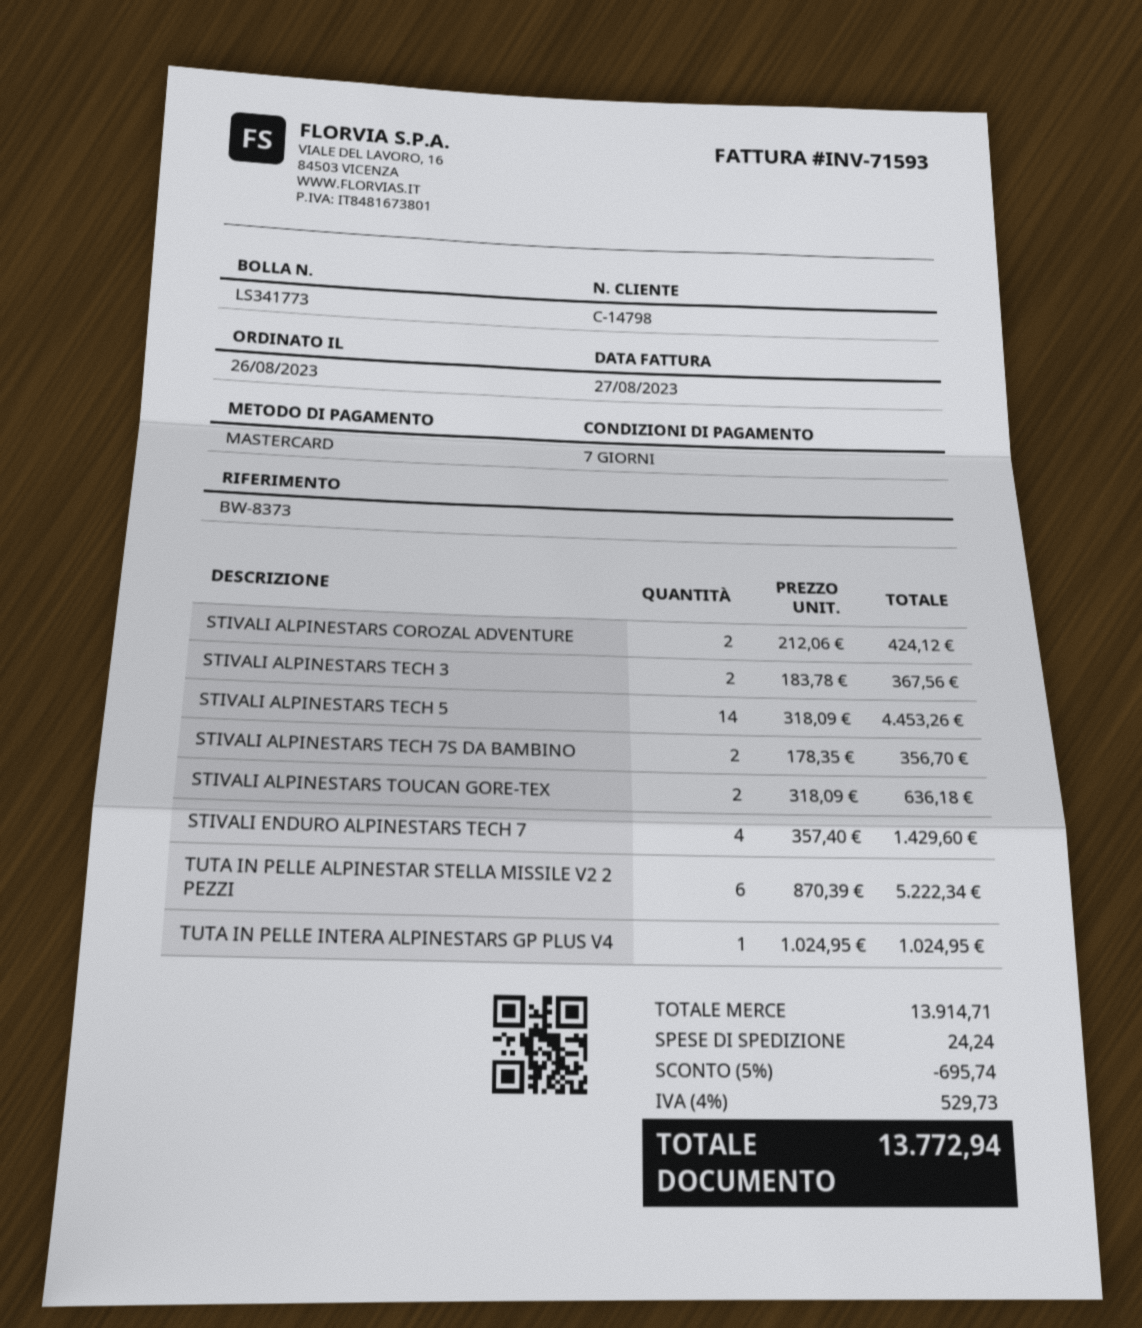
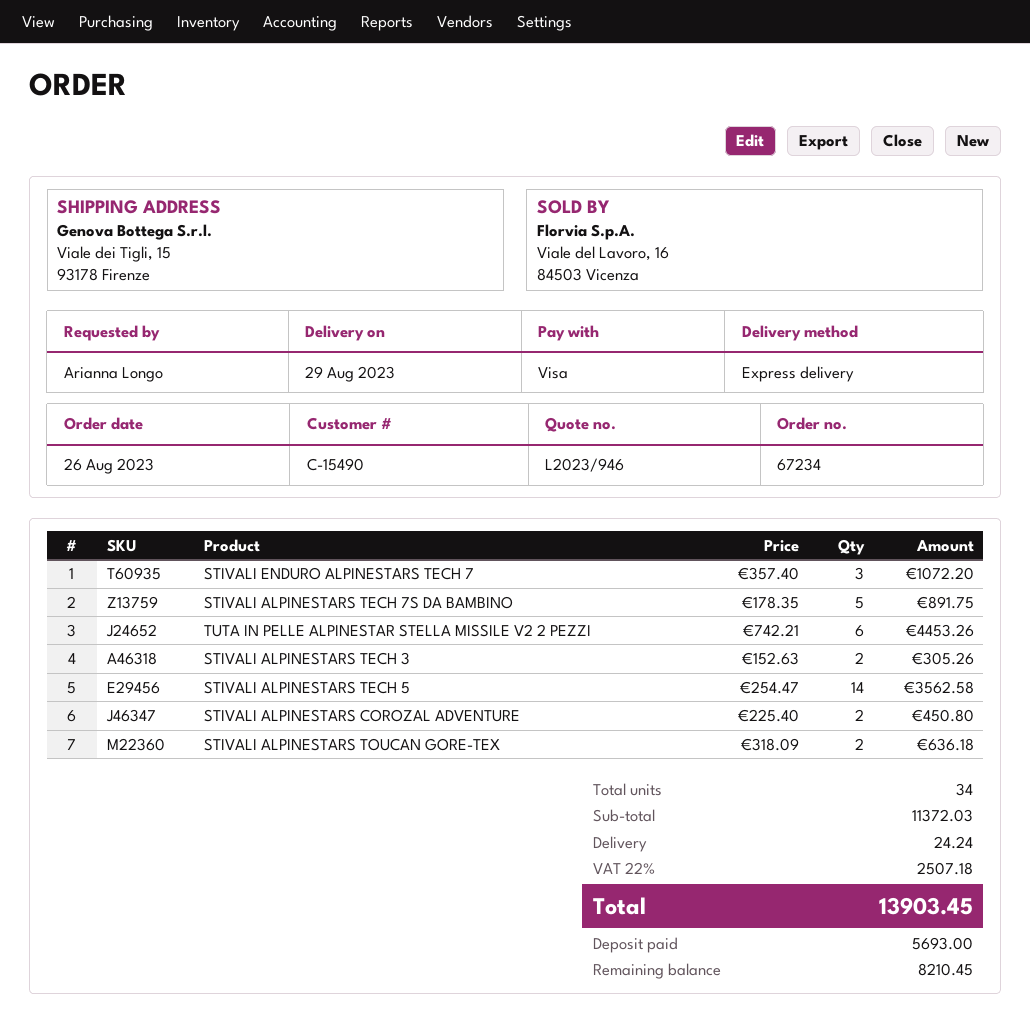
customer number: C-14798 -> C-15490
payment method: Mastercard -> Visa
STIVALI ALPINESTARS COROZAL ADVENTURE: 2 x 212.06 = 424.12 -> 2 x 225.40 = 450.80
STIVALI ALPINESTARS TECH 3: 2 x 183.78 = 367.56 -> 2 x 152.63 = 305.26
STIVALI ALPINESTARS TECH 5: 14 x 318.09 = 4453.26 -> 14 x 254.47 = 3562.58
STIVALI ALPINESTARS TECH 7S DA BAMBINO: 2 x 178.35 = 356.70 -> 5 x 178.35 = 891.75
STIVALI ENDURO ALPINESTARS TECH 7: 4 x 357.40 = 1429.60 -> 3 x 357.40 = 1072.20
TUTA IN PELLE ALPINESTAR STELLA MISSILE V2 2 PEZZI: 6 x 870.39 = 5222.34 -> 6 x 742.21 = 4453.26
TUTA IN PELLE INTERA ALPINESTARS GP PLUS V4: 1 x 1024.95 = 1024.95 -> none
subtotal: 13914.71 -> 11372.03
discount: 5% = 695.74 -> none
tax: 4% = 529.73 -> 22% = 2507.18
total: 13772.94 -> 13903.45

______

Reproduce every line in the data that has the word "TECH" in it.

**Exercise solution:**
STIVALI ALPINESTARS TECH 3: 2 x 183.78 = 367.56 -> 2 x 152.63 = 305.26
STIVALI ALPINESTARS TECH 5: 14 x 318.09 = 4453.26 -> 14 x 254.47 = 3562.58
STIVALI ALPINESTARS TECH 7S DA BAMBINO: 2 x 178.35 = 356.70 -> 5 x 178.35 = 891.75
STIVALI ENDURO ALPINESTARS TECH 7: 4 x 357.40 = 1429.60 -> 3 x 357.40 = 1072.20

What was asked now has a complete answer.